*** Opening DATA SUPPLIED ***

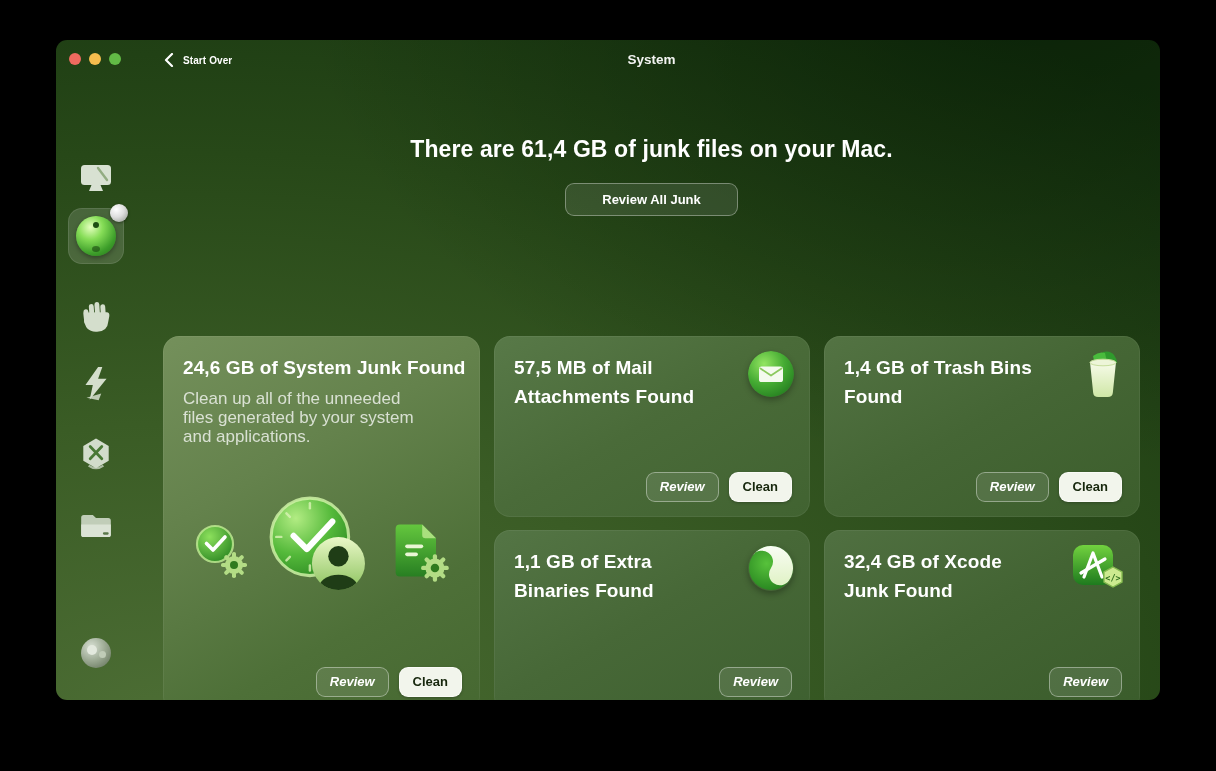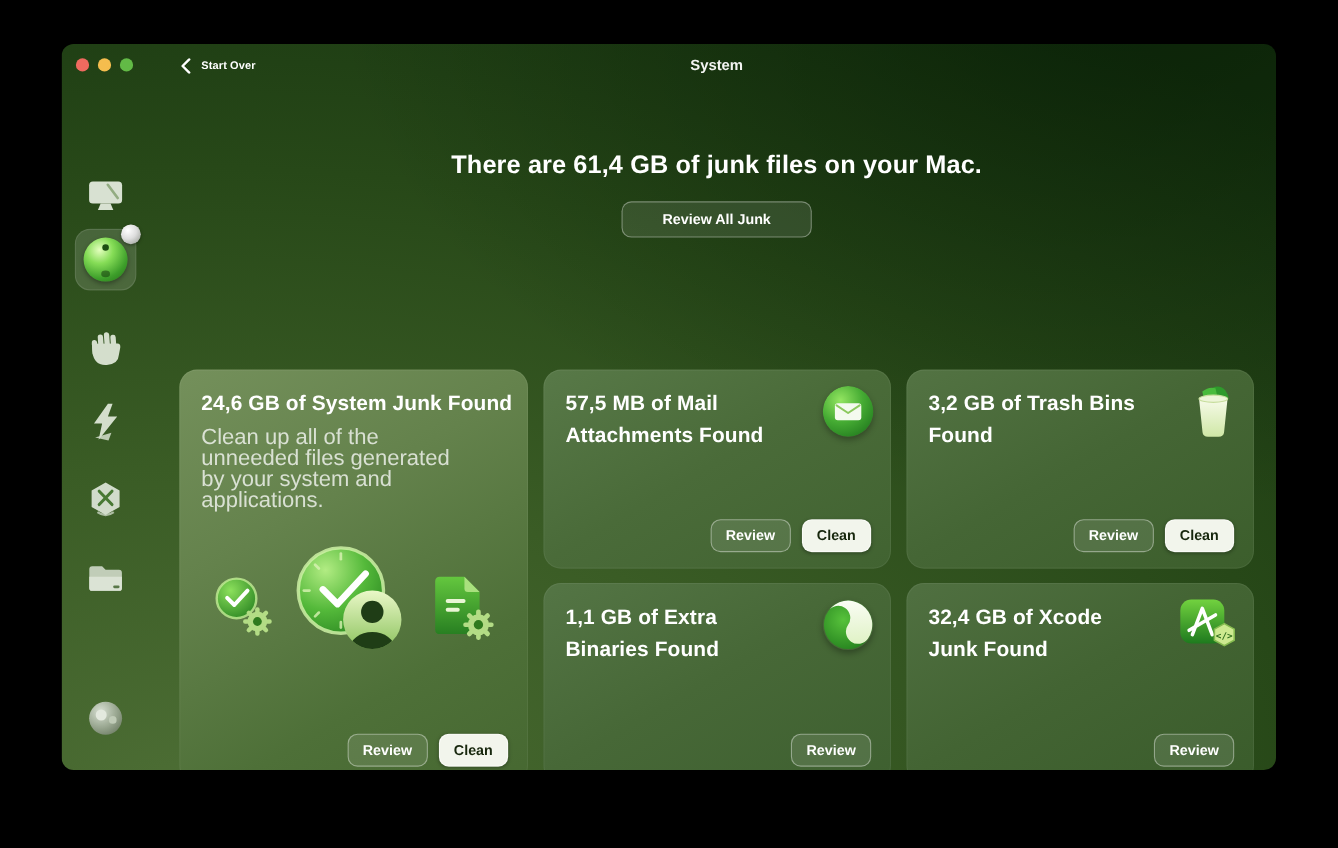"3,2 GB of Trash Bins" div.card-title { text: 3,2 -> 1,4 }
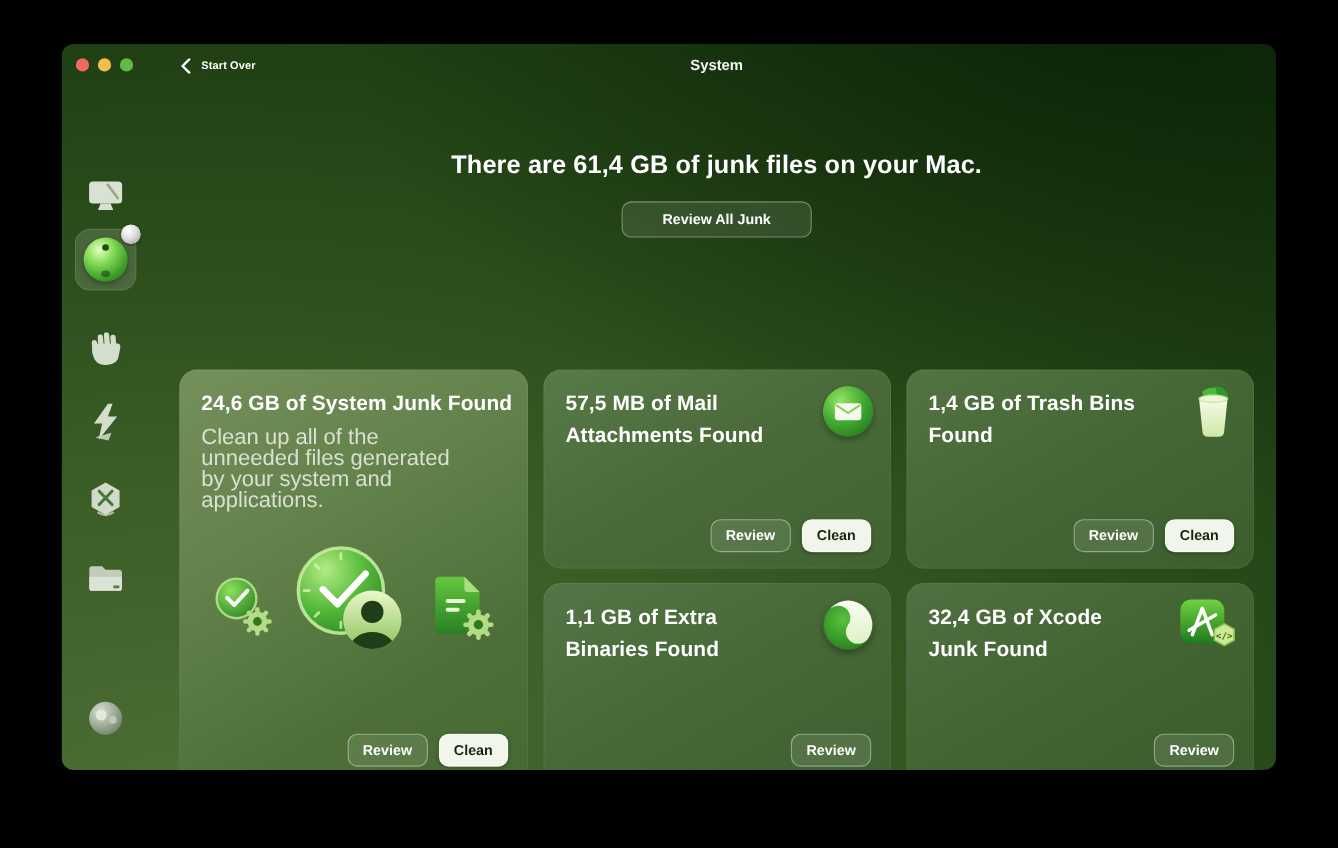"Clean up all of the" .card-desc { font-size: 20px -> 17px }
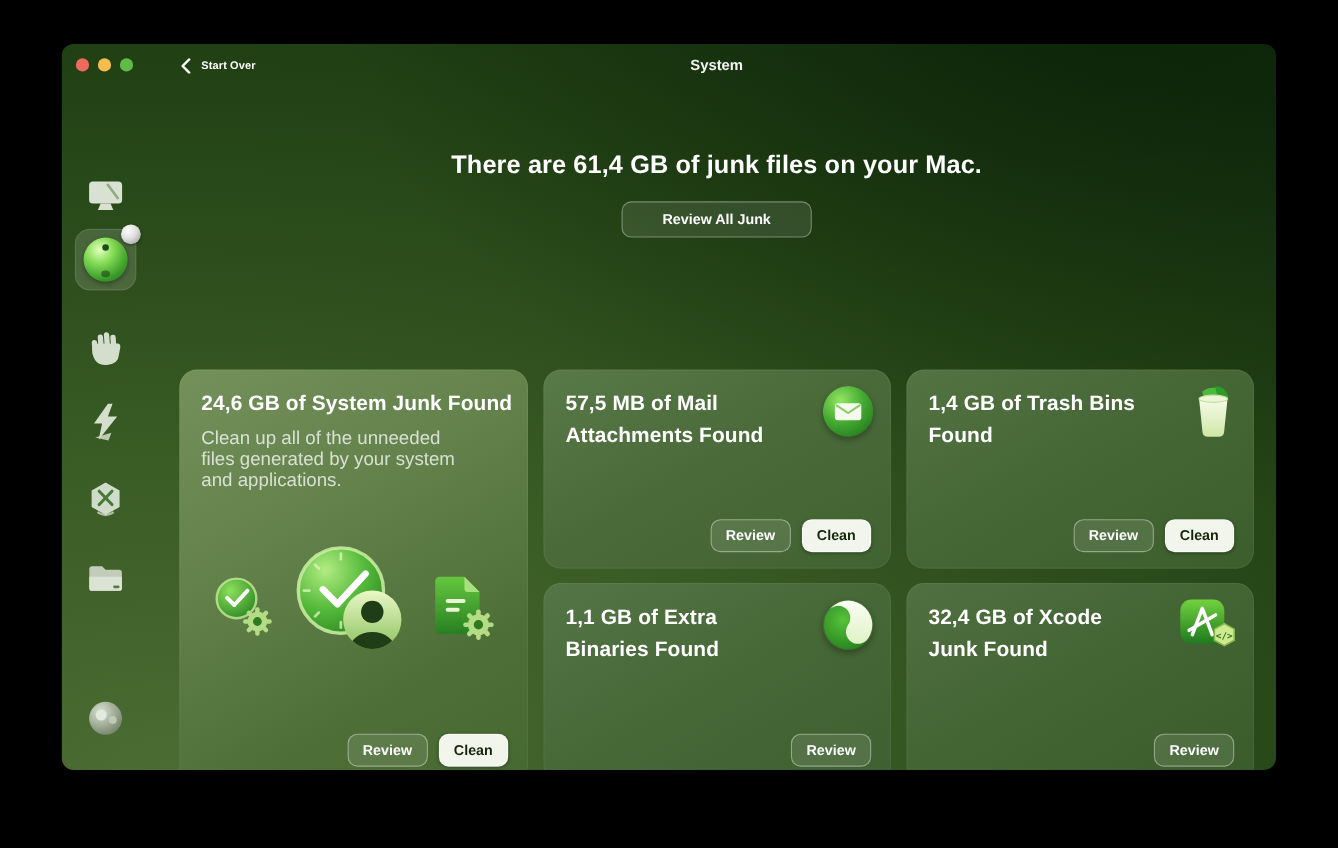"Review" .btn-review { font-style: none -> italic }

*** Closing DATA SUPPLIED ***
*** Opening DATA SUPPLIED ***

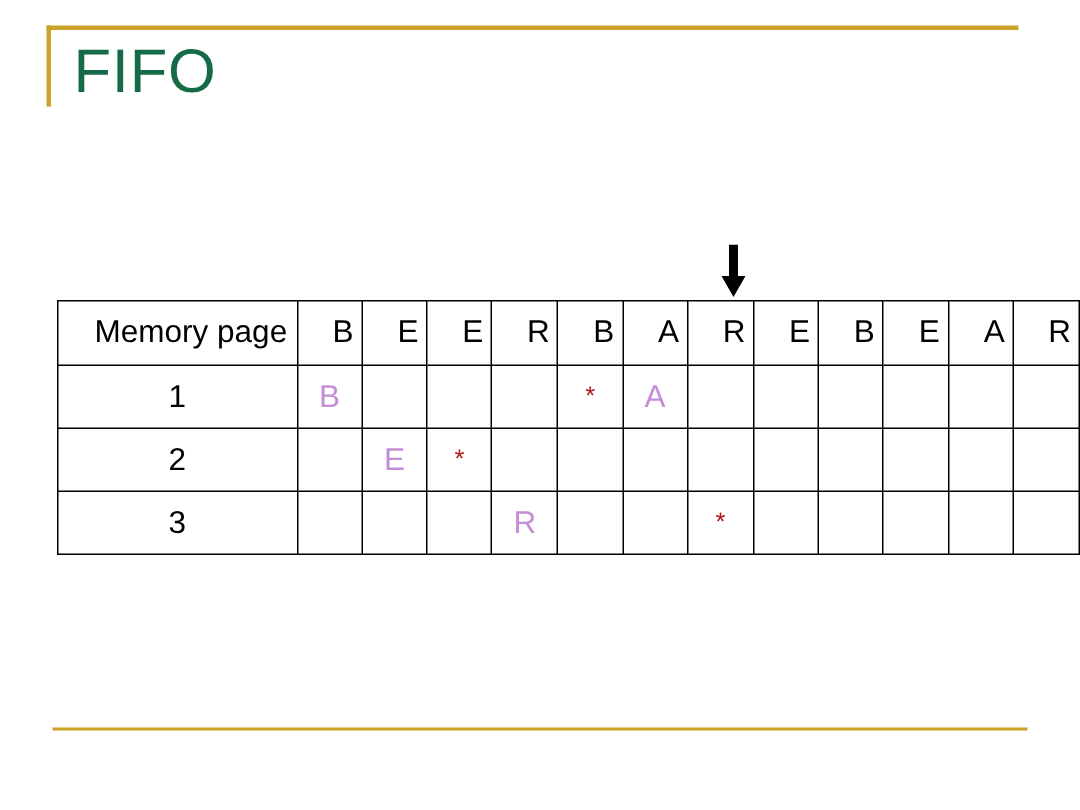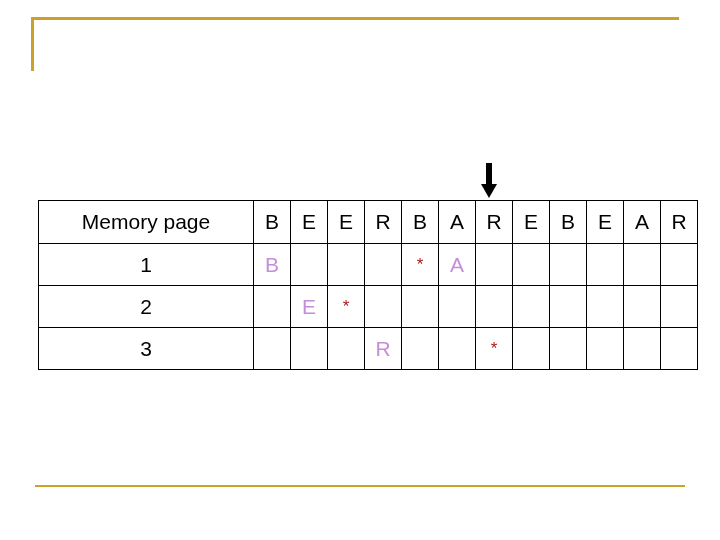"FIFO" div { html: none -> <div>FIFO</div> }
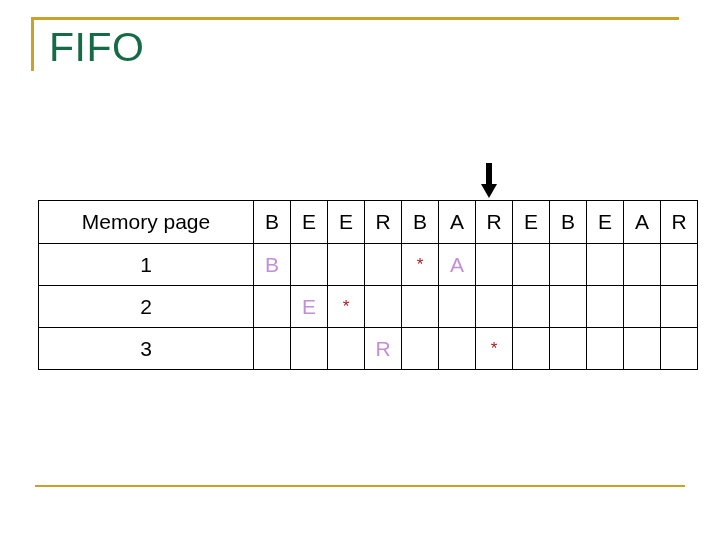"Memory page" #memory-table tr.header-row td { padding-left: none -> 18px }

*** Closing DATA SUPPLIED ***

Beginning at the line that has "GB of Trash" and ending at the line that has "font-style: none ->", restate the listing above word for word, pictures left out.

● **WRITTEN ANSWER**
"3,2 GB of Trash Bins" div.card-title { text: 3,2 -> 1,4 }
"Clean up all of the" .card-desc { font-size: 20px -> 17px }
"Review" .btn-review { font-style: none -> italic }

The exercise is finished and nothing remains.